* [Extracted data]:
◇ ◇ ◇ ◇
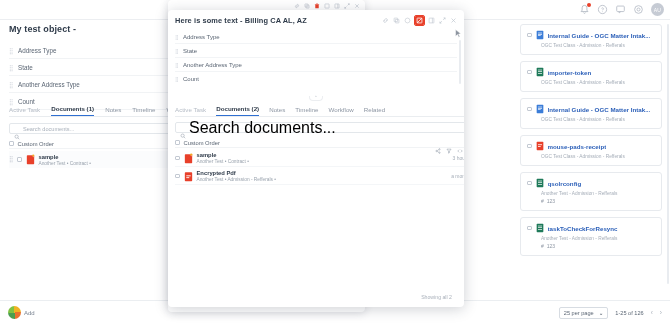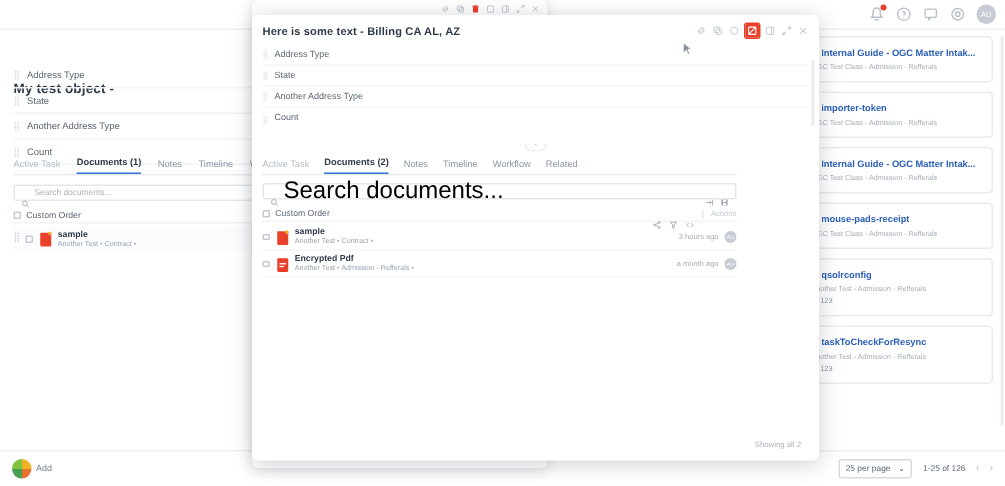--- a/index.html
+++ b/index.html
@@ -150,7 +150,7 @@
 
   
   .modal-front {
-    position: absolute; left: 168px; top: 10px; width: 378px; height: 297px;
+    position: absolute; left: 168px; top: 10px; width: 296px; height: 297px;
     background: #ffffff; border-radius: 4px;
     box-shadow: 0 2px 14px rgba(30,40,60,.22);
     z-index: 30; overflow: hidden;

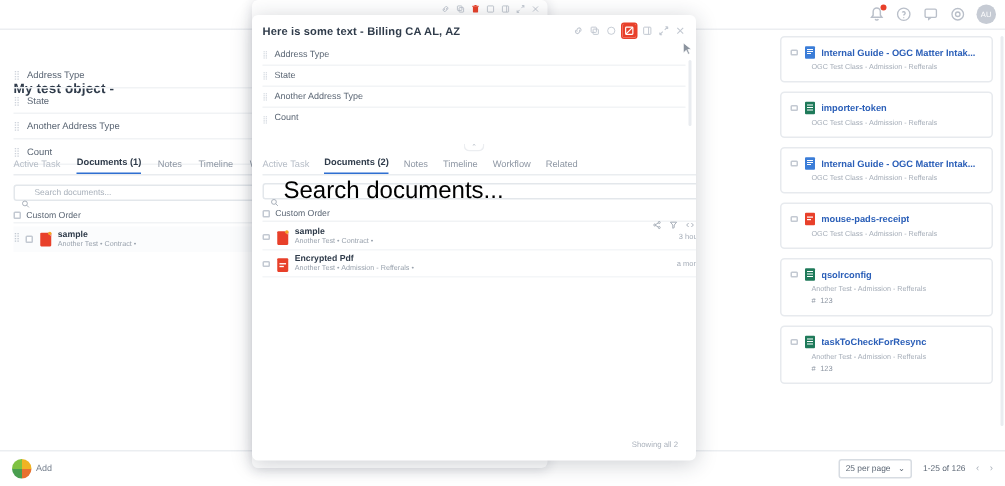--- a/index.html
+++ b/index.html
@@ -38,7 +38,7 @@
   }
   .page-title {
     position: absolute; left: 9px; top: 4px;
-    font-size: 9px; font-weight: bold; color: #2f3b4a; letter-spacing: .1px; margin-top: 30px;
+    font-size: 9px; font-weight: bold; color: #2f3b4a; letter-spacing: .1px;
   }
   .fieldlist { position: absolute; left: 9px; top: 22px; width: 330px; }
   .field-row {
◇ ◇ ◇ ◇
* [Problem description]: Output the listing above exactly, excluding all pictures.

* [Exercise output]:
--- a/index.html
+++ b/index.html
@@ -150,7 +150,7 @@
 
   
   .modal-front {
-    position: absolute; left: 168px; top: 10px; width: 378px; height: 297px;
+    position: absolute; left: 168px; top: 10px; width: 296px; height: 297px;
     background: #ffffff; border-radius: 4px;
     box-shadow: 0 2px 14px rgba(30,40,60,.22);
     z-index: 30; overflow: hidden;

--- a/index.html
+++ b/index.html
@@ -38,7 +38,7 @@
   }
   .page-title {
     position: absolute; left: 9px; top: 4px;
-    font-size: 9px; font-weight: bold; color: #2f3b4a; letter-spacing: .1px; margin-top: 30px;
+    font-size: 9px; font-weight: bold; color: #2f3b4a; letter-spacing: .1px;
   }
   .fieldlist { position: absolute; left: 9px; top: 22px; width: 330px; }
   .field-row {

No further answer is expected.